- [What you will do]: In the entries that follow, identify the line containing "discount: 10% = 83.90 -> 10% = 120.12" and return it together with all later lines, exactly as they appear.

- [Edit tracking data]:
________________________________________

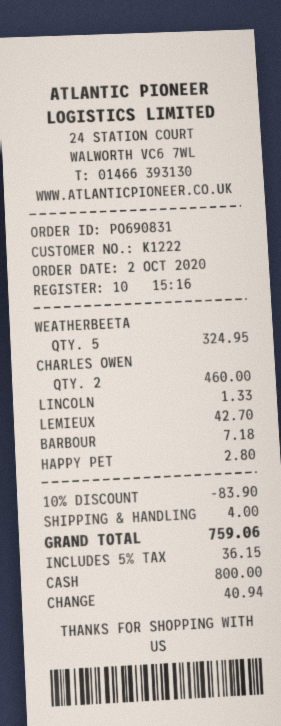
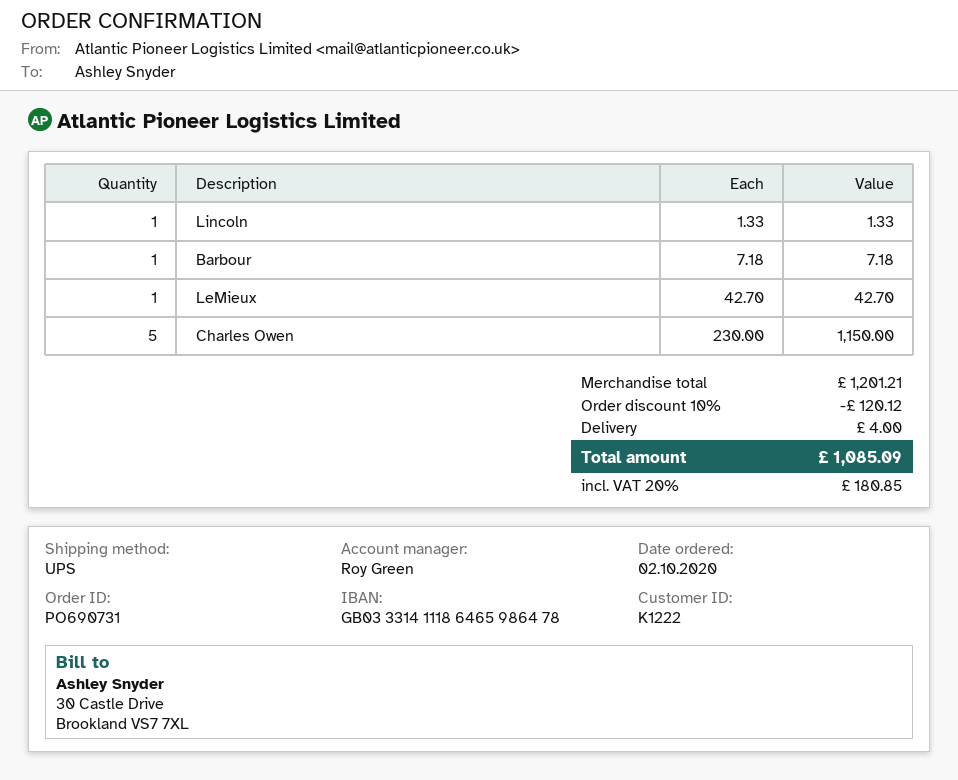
order number: PO690831 -> PO690731
WEATHERBEETA: 5 for 324.95 -> none
CHARLES OWEN: 2 for 460.00 -> 5 for 1150.00
HAPPY PET: 1 for 2.80 -> none
discount: 10% = 83.90 -> 10% = 120.12
tax: 5% = 36.15 -> 20% = 180.85
total: 759.06 -> 1085.09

________________________________________

- [Answer area]:
discount: 10% = 83.90 -> 10% = 120.12
tax: 5% = 36.15 -> 20% = 180.85
total: 759.06 -> 1085.09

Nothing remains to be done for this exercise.